Only one number is wanted: the count of lines in the records below that hold the word "summary".

EXCERPTED DATA
+ + + +
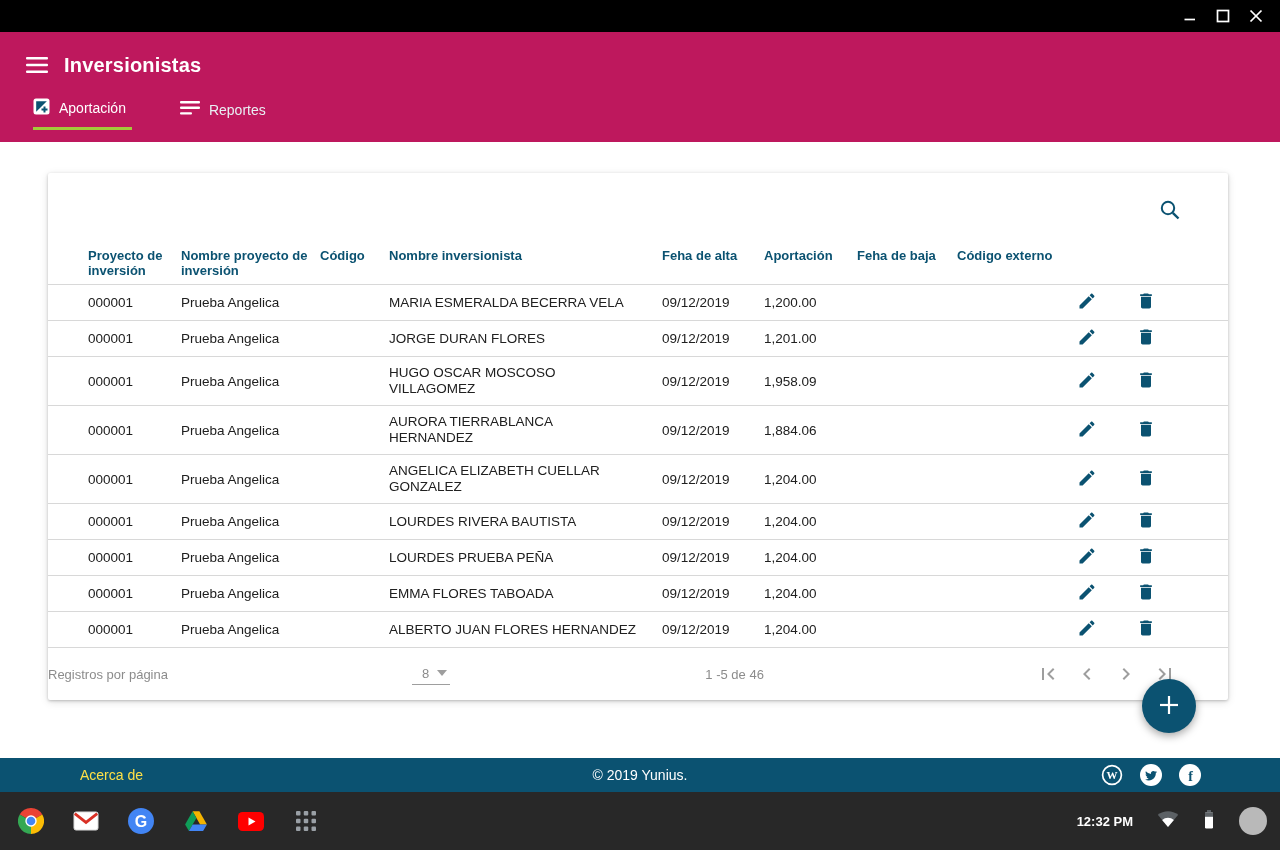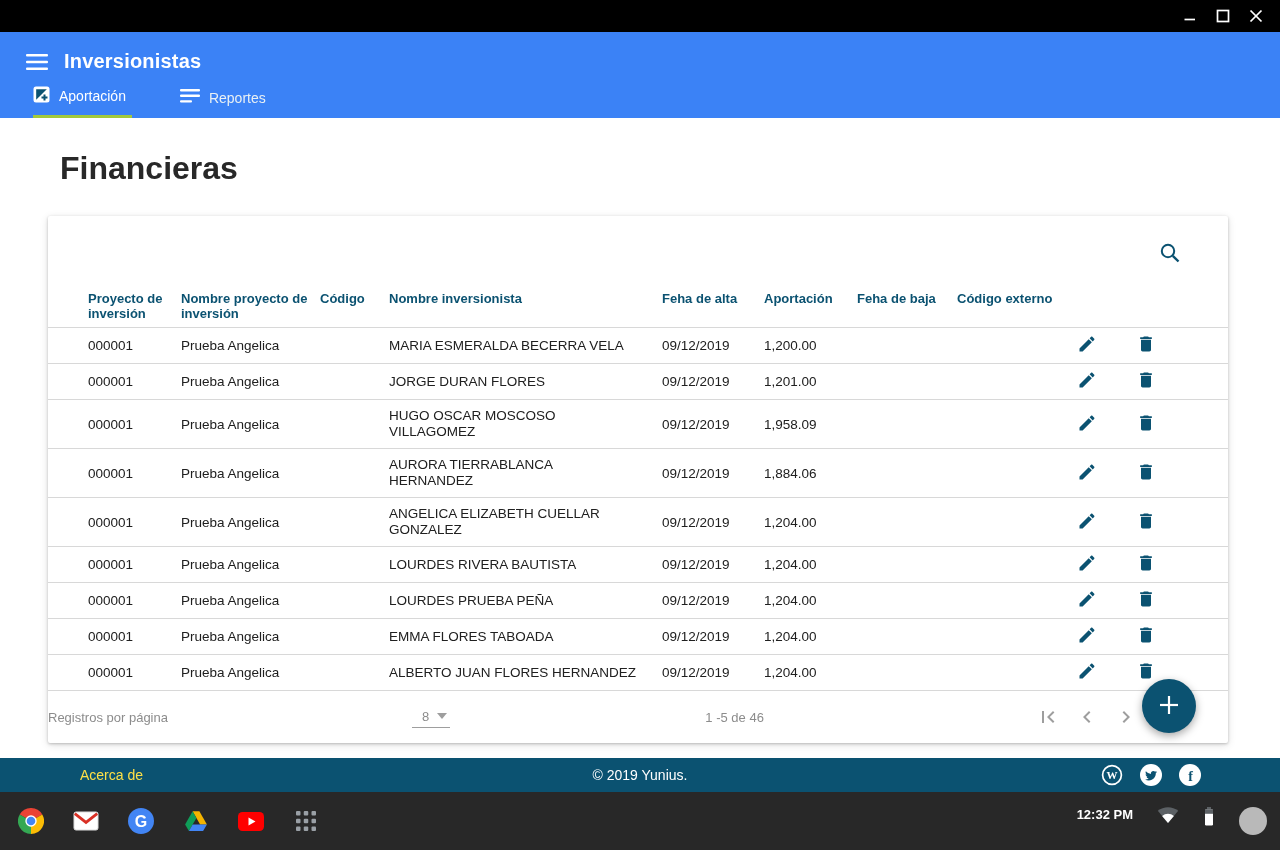--- a/index.html
+++ b/index.html
@@ -5,21 +5,21 @@
   * { margin:0; padding:0; box-sizing:border-box; }
   html,body { width:1280px; height:850px; overflow:hidden; }
   body { font-family:"Liberation Sans","DejaVu Sans",sans-serif; background:#fff; }
   .screen { position:relative; width:1280px; height:850px; display:flex; flex-direction:column; }
 
   
   .titlebar { height:32px; background:#000; display:flex; align-items:center; justify-content:flex-end; gap:15px; padding-right:15px; flex:0 0 auto; }
   .winbtn { width:18px; height:18px; background:none; border:none; display:flex; align-items:center; justify-content:center; cursor:pointer; }
 
   
-  .appbar { height:86px; background:#3b82f6; flex:0 0 auto; display:flex; flex-direction:column; }
+  .appbar { height:110px; background:#be185d; flex:0 0 auto; display:flex; flex-direction:column; }
   .appbar-top { height:56px; display:flex; align-items:center; padding-left:26px; padding-top:10px; }
   .hamburger { background:none; border:none; cursor:pointer; display:flex; align-items:center; }
   .app-title { color:#fff; font-size:20px; font-weight:bold; margin-left:16px; letter-spacing:.2px; }
   .tabs { display:flex; padding-left:33px; gap:48px; align-items:flex-end; height:42px; }
   .tab { display:flex; align-items:center; gap:9px; padding:0 6px 9px 0; border-bottom:3px solid transparent; background:none; border-top:none; border-left:none; border-right:none; cursor:pointer; }
   .tab.active { border-bottom:3px solid #a3c93a; }
   .tab-label { color:#e9f0f4; font-size:14px; }
   .tab.active .tab-label { color:#fff; }
 
   
@@ -60,21 +60,21 @@
   .footer { height:34px; background:#0b5271; flex:0 0 auto; position:relative; display:flex; align-items:center; }
   .footer-about { position:absolute; left:80px; color:#fde047; font-size:14px; background:none; border:none; cursor:pointer; }
   .footer-copy { width:100%; text-align:center; color:#fff; font-size:14px; }
   .footer-social { position:absolute; right:79px; display:flex; gap:17px; align-items:center; }
   .social-btn { background:none; border:none; cursor:pointer; width:22px; height:22px; padding:0; }
 
   
   .taskbar { height:58px; background:#282828; flex:0 0 auto; display:flex; align-items:center; padding-left:18px; }
   .task-apps { display:flex; gap:29px; align-items:center; }
   .task-app { background:none; border:none; cursor:pointer; width:26px; height:26px; padding:0; display:flex; align-items:center; justify-content:center; }
-  .status-tray { margin-left:auto; display:flex; gap:24px; padding-right:13px; cursor:pointer; }
+  .status-tray { margin-left:auto; display:flex; align-items:center; gap:24px; padding-right:13px; cursor:pointer; }
   .tray-time { color:#fff; font-size:13px; font-weight:bold; }
   .avatar { width:28px; height:28px; border-radius:50%; background:#b9b9b9; }
 </style>
 </head>
 <body>
 
 <div class="screen">
 
   <div class="titlebar">
     <button class="winbtn">
@@ -124,21 +124,20 @@
               <rect y="5.6" width="20" height="2.4" rx="1" fill="#fff"></rect>
               <rect y="11.2" width="12" height="2.4" rx="1" fill="#fff"></rect>
             </svg>
         </span>
         <span class="tab-label">Reportes</span>
       </button>
     </div>
   </div>
 
   <div class="main">
-    <h1 class="page-title">Financieras</h1>
 
     <div class="card">
       <div class="card-toolbar">
         <button class="search-btn">
           <svg width="24" height="24" viewBox="0 0 24 24">
               <circle cx="10" cy="10" r="6.2" fill="none" stroke="#0b5271" stroke-width="2"></circle>
               <line x1="14.8" y1="14.8" x2="20.5" y2="20.5" stroke="#0b5271" stroke-width="2.4"></line>
             </svg>
         </button>
       </div>

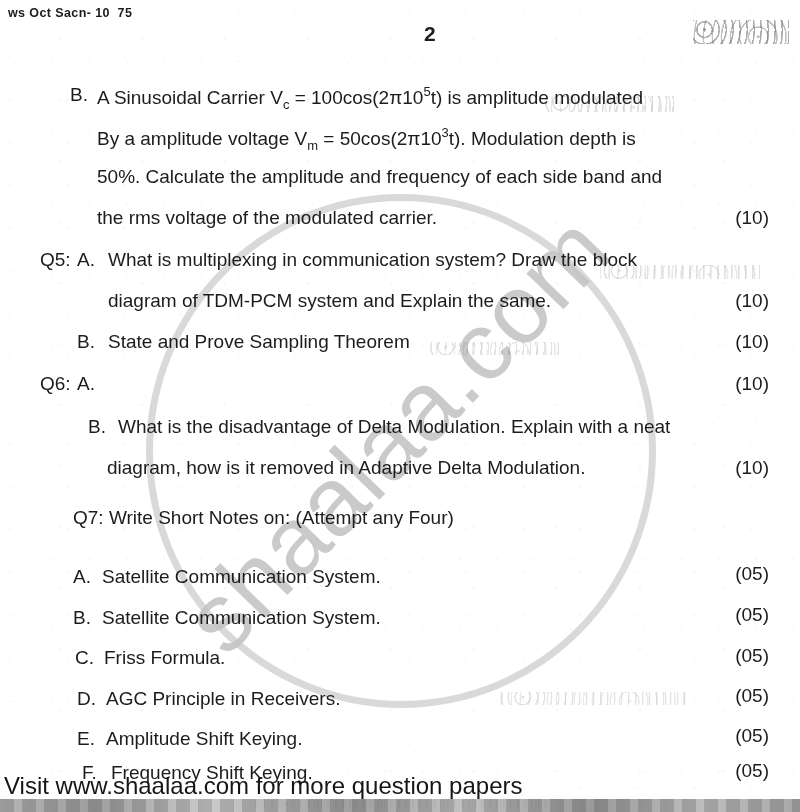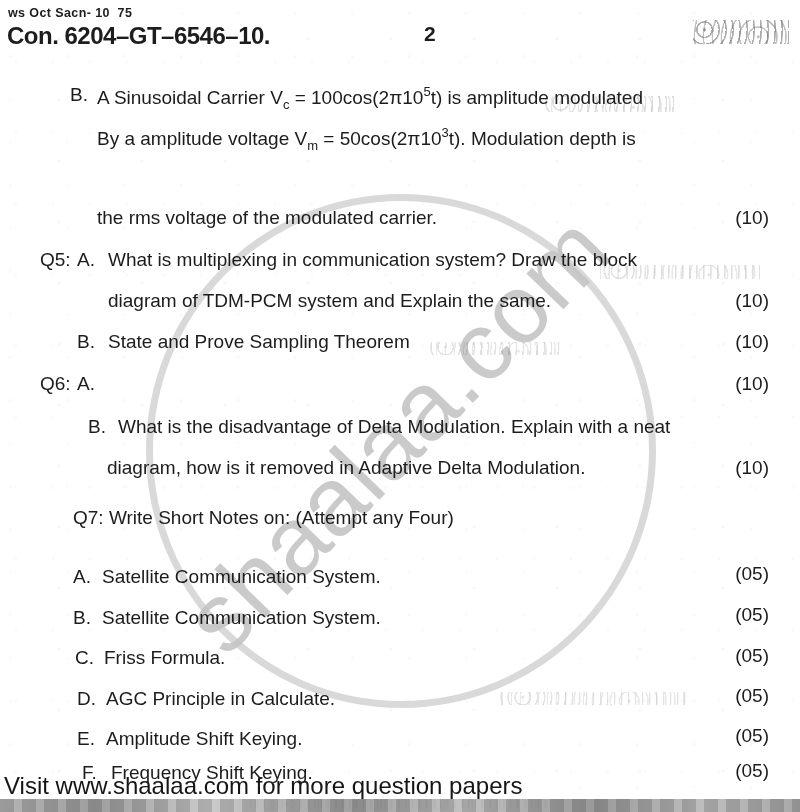--- a/index.html
+++ b/index.html
@@ -84,26 +84,26 @@
 <body>
 
 <div class="page">
 
   <div class="wm-circle"></div>
   <div class="wm-text">shaalaa.com</div>
 
   <div class="content-layer">
 
     <div class="abs scan-note">ws Oct Sacn- 10  75</div>
-    <div class="abs doc-number">Con. 6204–GT–6546–10.</div>
     <div class="abs page-number">2</div>
 
     <div class="lbl" style="left:70px;top:84px">B.</div>
     <div class="ln" style="left:97px;top:84px"><span>A Sinusoidal Carrier V</span><span class="sb">c</span><span> = 100cos(2π10</span><span class="sp">5</span><span>t) is amplitude modulated</span></div>
     <div class="ln" style="left:97px;top:125px"><span>By a amplitude voltage V</span><span class="sb">m</span><span> = 50cos(2π10</span><span class="sp">3</span><span>t). Modulation depth is</span></div>
+    <div class="ln" style="left:97px;top:166px">50%. Calculate the amplitude and frequency of each side band and</div>
     <div class="ln" style="left:97px;top:207px">the rms voltage of the modulated carrier.</div>
     <div class="marks" style="top:207px">(10)</div>
 
     <div class="lbl" style="left:40px;top:249px">Q5:</div>
     <div class="lbl" style="left:77px;top:249px">A.</div>
     <div class="ln" style="left:108px;top:290px">diagram of TDM-PCM system and Explain the same.</div>
     <div class="ln" style="left:108px;top:249px">What is multiplexing in communication system? Draw the block</div>
     <div class="marks" style="top:290px">(10)</div>
 
     <div class="lbl" style="left:77px;top:331px">B.</div>
@@ -127,21 +127,21 @@
 
     <div class="lbl" style="left:73px;top:607px">B.</div>
     <div class="ln" style="left:102px;top:607px">Satellite Communication System.</div>
     <div class="marks" style="top:604px">(05)</div>
 
     <div class="lbl" style="left:75px;top:647px">C.</div>
     <div class="ln" style="left:104px;top:647px">Friss Formula.</div>
     <div class="marks" style="top:645px">(05)</div>
 
     <div class="lbl" style="left:77px;top:688px">D.</div>
-    <div class="ln" style="left:106px;top:688px">AGC Principle in Calculate.</div>
+    <div class="ln" style="left:106px;top:688px">AGC Principle in Receivers.</div>
     <div class="marks" style="top:685px">(05)</div>
 
     <div class="lbl" style="left:77px;top:728px">E.</div>
     <div class="ln" style="left:106px;top:728px">Amplitude Shift Keying.</div>
     <div class="marks" style="top:725px">(05)</div>
 
     <div class="lbl" style="left:82px;top:762px">F.</div>
     <div class="ln" style="left:111px;top:762px">Frequency Shift Keying.</div>
     <div class="marks" style="top:760px">(05)</div>
 

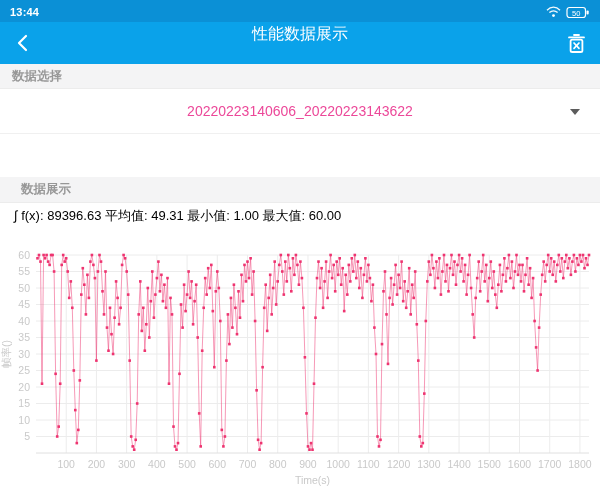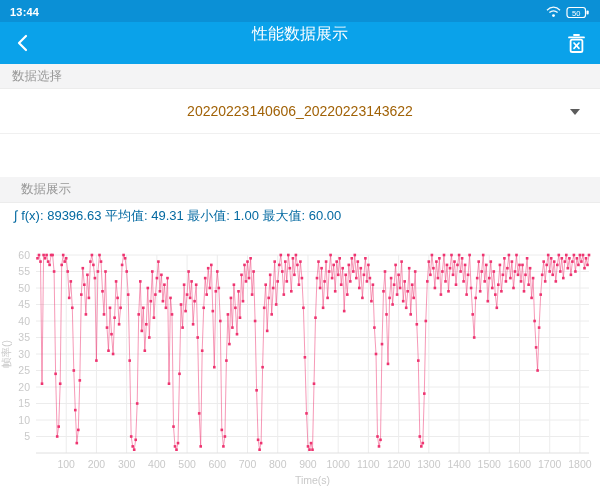--- a/index.html
+++ b/index.html
@@ -15,33 +15,33 @@
   .header{position:absolute;top:22px;left:0;width:600px;height:42px;background:#0aa2ea;}
   .back-btn{position:absolute;left:10px;top:8px;width:26px;height:26px;display:flex;
             align-items:center;justify-content:center;cursor:pointer;}
   .page-title{position:absolute;left:0;top:0;width:600px;height:25px;display:flex;
               align-items:center;justify-content:center;color:#fff;font-size:16px;font-weight:500;}
   .del-btn{position:absolute;right:12px;top:9px;width:24px;height:24px;display:flex;
            align-items:center;justify-content:center;cursor:pointer;}
   
   .strip{position:absolute;left:0;width:600px;background:#f4f4f5;border-bottom:1px solid #ececec;
          box-sizing:border-box;display:flex;align-items:center;padding-left:12px;
-         color:#979797;font-size:12.5px;}
+         color:#979797;font-size:12.5px;font-weight:bold;}
   .strip1{top:64px;height:25px;}
   .strip2{top:177px;height:26px;padding-left:21px;}
   
   .drow{position:absolute;left:0;width:600px;height:44px;background:#fff;display:flex;
-        align-items:center;justify-content:center;color:#a16207;font-size:14px;cursor:pointer;}
+        align-items:center;justify-content:center;color:#ec4899;font-size:14px;cursor:pointer;}
   .drow1{top:89px;border-bottom:1px solid #f0f0f0;}
   .drow2{top:133px;}
   .caret{position:absolute;right:20px;top:50%;margin-top:-2px;width:0;height:0;
          border-left:5px solid transparent;border-right:5px solid transparent;
          border-top:6px solid #5c5c5c;}
   
-  .summary{position:absolute;top:207px;left:14px;width:572px;color:#0369a1;font-size:13px;}
+  .summary{position:absolute;top:207px;left:14px;width:572px;color:#000000;font-size:13px;}
   
   .chart-wrap{position:absolute;top:235px;left:0;width:600px;height:260px;}
 </style>
 </head>
 <body>
 
 <div class="page">
 
   <div class="statusbar">
     <span class="time">13:44</span>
+ + + +
ANSWER AREA
2